# Parser-Probleme mit PHP und Apache



## lapared (18. Oktober 2004)

Hallo zusammen!

Ich habe mir den aktuellen Apache und das PHP-zip Paket auf meinem
Rechner eingerichtet.

Dabei bin ich einer Anleitung aus meiner Schule gefolgt und es hat soweit alles bestens geklappt.

Ich kann im Browser über localhost/entwicklungsumgebung/index.html wunderbar auf die html Dateien zugreifen. Wenn ich allerdings eine PHP Datei öffne wird mir nur der PHP Quellcode angezeigt.

Ich habe hier schon im Forum, bei Google, bei Apache und bei PHP gesucht aber leider nix gefunden.

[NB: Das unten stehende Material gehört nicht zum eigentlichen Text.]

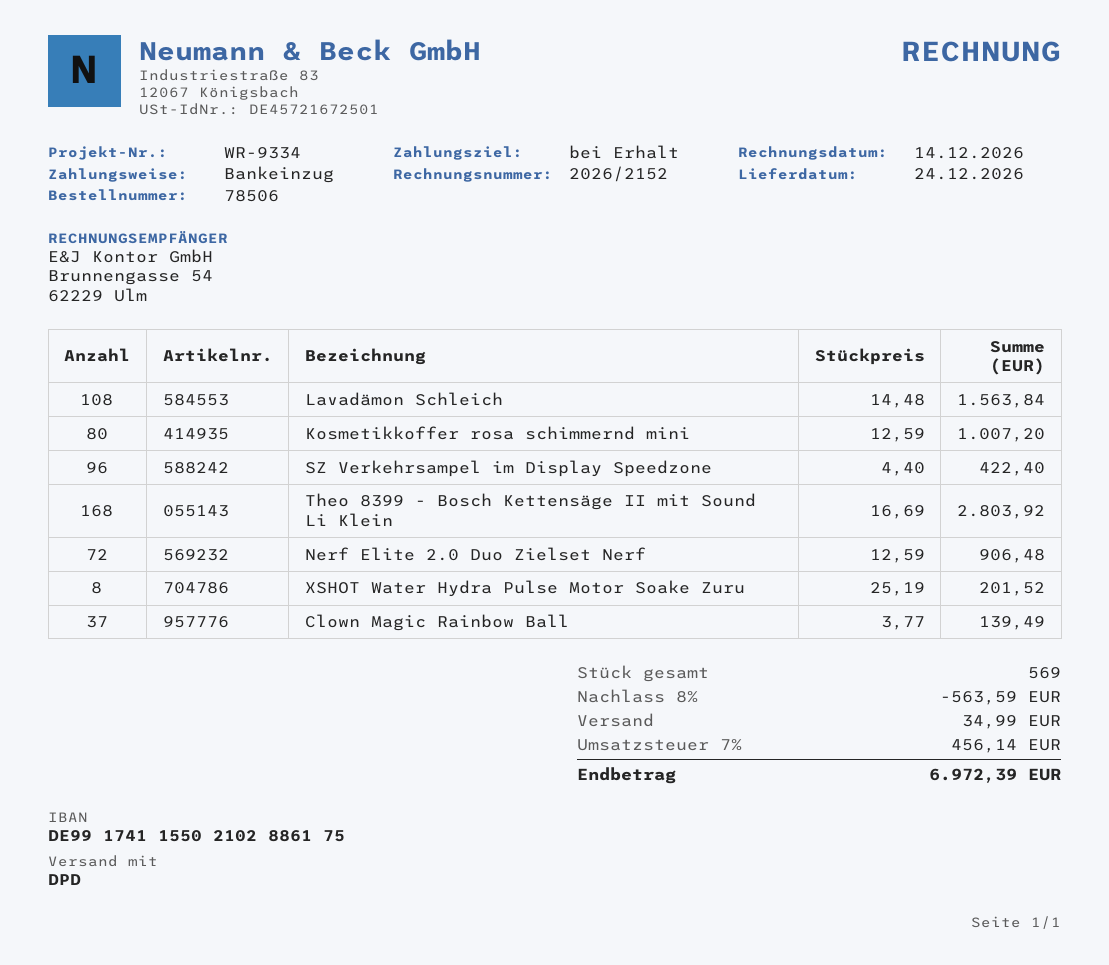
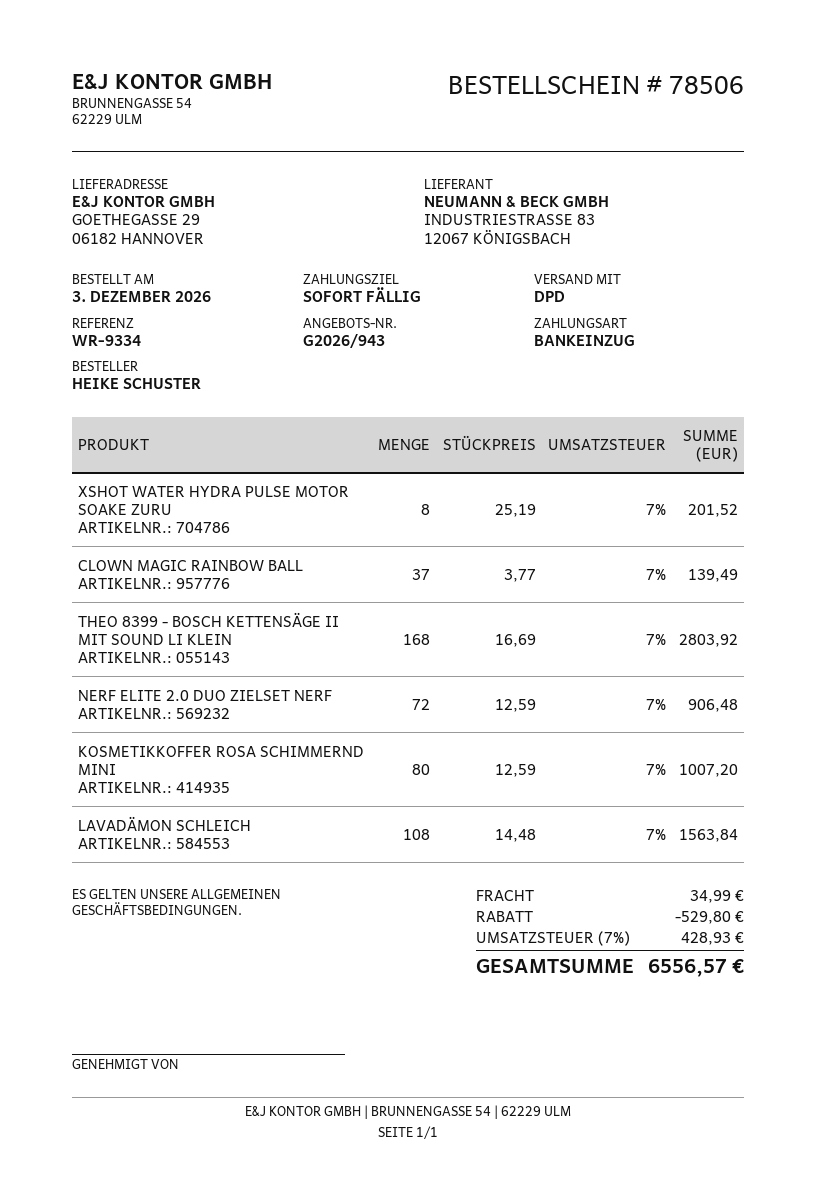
SZ Verkehrsampel im Display Speedzone: 96 x 4.40 = 422.40 -> none
discount: 563.59 -> 529.80
tax: 7% = 456.14 -> 7% = 428.93
total: 6972.39 -> 6556.57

Hier mal die wichtigen Einträge aus der httpd.conf :
*ScriptAlias "c:\php4\"
AddType application/x-httpd-php4 .php4
Action application/x-httpd-php4 "c:\php4\php.exe"*

und hier die Einträge aus der php.ini:
*error_reporting = E_ALL
display_errors = on
doc_root = c:\apache\htdocs
extension_dir = c:\php4\extensions\*

Ansonsten scheint alles zu passen, nur dass mir der Parser nicht anspringt.

Über hilfe würde ich mich freuen, 
Danke schonmal im vorraus,

MfG

pared.


----------



## Backdraft (18. Oktober 2004)

lapared hat gesagt.:
			
		

> Hier mal die wichtigen Einträge aus der httpd.conf :
> *ScriptAlias "c:\php4\"
> AddType application/x-httpd-php4 .php4
> Action application/x-httpd-php4 "c:\php4\php.exe"*



Wie sehen denn die Endungen Deiner php-Dateien aus? .php oder .php4
Wenn ersteres dann änder mal die Zeile so ab:

AddType application/x-httpd-php4 .php4 .php


----------



## lapared (18. Oktober 2004)

Das 1. war der Fall...
Habs gerade ausprobiert, hat aber leider nichts gebracht...
Vielen Dank trotzdem.


----------



## Backdraft (18. Oktober 2004)

Hast Du den Apache auch neu gestartet?


----------



## lapared (18. Oktober 2004)

So, hat etwas gedauert, aber ja ich hatte ihn neu gestartet und jetzt kommt folgende Browser-Fehlermeldung:

*Bad Request
Your browser sent a request that this server could not understand.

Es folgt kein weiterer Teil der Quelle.